The collection contains public and private documents such as imperial decrees, administrative and taxation records, letters, accounts, and wills and marriage agreements, as well as fragments of works by Homer and other classical authors, scientific writings and Christian texts.
In addition to explaining how papyri contribute to our understanding of the Greco-Roman world, Verhoogt includes translations of ancient texts, giving readers the opportunity to read centuries-old documents.
His other publications include “Menches, Komogrammateus of Kerkeosiris: The Doings and Dealings of a Village Scribe in the Late Ptolemaic Period (120-110 BC)” and “Regaling Officials in Ptolemaic Egypt: A Dramatic Reading of Official Accounts from the Menches Papers.”
He has been recognized with an American Council of Learned Societies Fellowship and as a Netherlands Institute for Advanced Study Fellow-in-Residence.
Verhoogt, a recipient of the Michigan Humanities Award, LSA Excellence in Education Award and John Dewey Award, is known for his pedagogical creativity and the academic rigor of his highly rated courses, including first-year seminars and larger courses such as Greek Mythology.
University Librarian Achievement Award
Philip A. Hallman is the film studies field librarian for the Harlan Hatcher Graduate Library, head of the Department of Film, Television, and Media’s Donald Hall Collection and curator for the Special Collections Research Center’s Screen Arts Mavericks & Makers Collection.

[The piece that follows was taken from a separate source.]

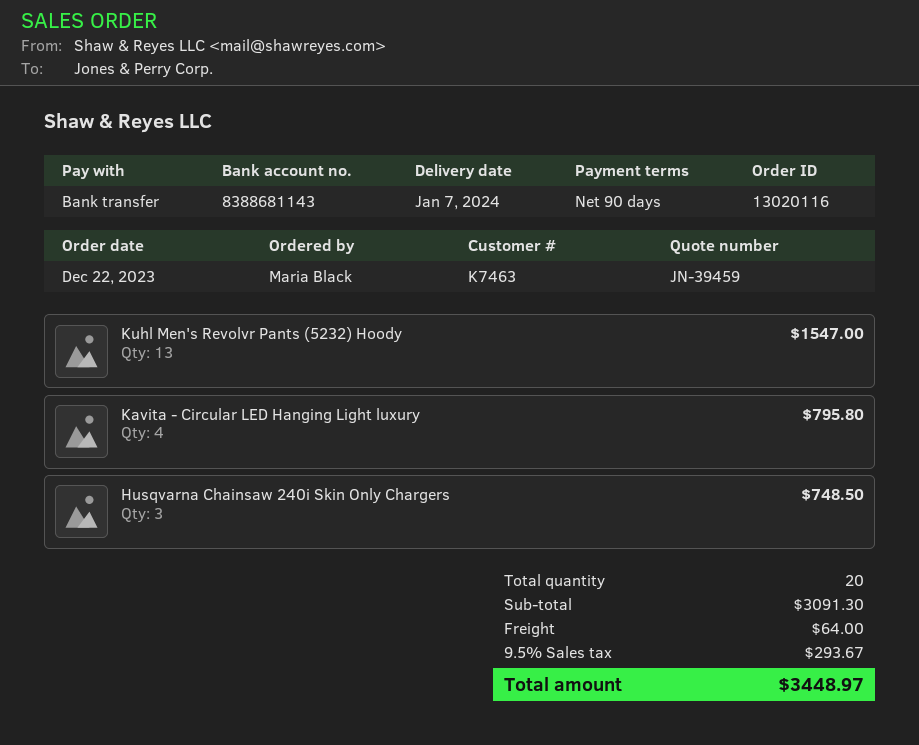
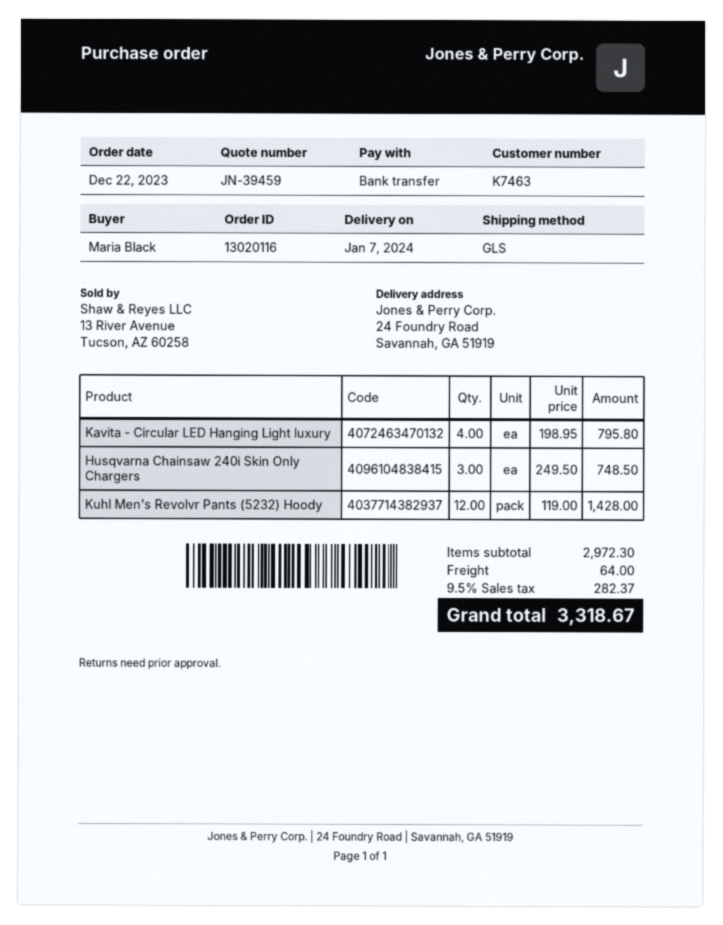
Kuhl Men's Revolvr Pants (5232) Hoody: 13 for 1547.00 -> 12 for 1428.00
subtotal: 3091.30 -> 2972.30
tax: 9.5% = 293.67 -> 9.5% = 282.37
total: 3448.97 -> 3318.67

He is renowned for his subject expertise that spans all areas of film history and for building extraordinary collections used by researchers worldwide.
Hallman, who earned a Bachelor of Arts degree and a Master of Information and Library Studies degree from U-M, and a Master of Arts degree from New York University, joined U-M’s faculty in 1999. Under his leadership, the Donald Hall Collection, which includes an acclaimed screenplay and film print collection, has become one of the largest university DVD feature film resources in the nation.
Besides expanding the Orson Welles and Robert Altman archives, Hallman has been instrumental in U-M’s acquisition of papers of other outstanding filmmakers, including directors Jonathan Demme and Alan Rudolph. Each year he coordinates a symposium and exhibition dedicated to one of the filmmakers.
As library liaison, Hallman participates in film, television and media department committees and curriculum discussions, and has inspired new courses. He and students have co-curated exhibitions from the Mavericks Collection.
Hallman conducts original research on film exhibition, particularly drive-in theaters, and has received funding to support his work, including an MCubed grant to research and map Detroit’s cinemas. He is building a database that will document Detroit’s film exhibition history throughout the 20th century.
Hallman initiated Critical M.A.S.S. (Michigan Alliance of Screen Studies), a regional consortium of scholars working in film and media, and has presented papers at various conferences, including the Society for Cinema and Media Studies and the SXSW Film Festival. He programmed Michigan’s Projectorhead film series and regularly serves as moderator or juror for festivals, including Michael Moore’s Traverse City Film Festival.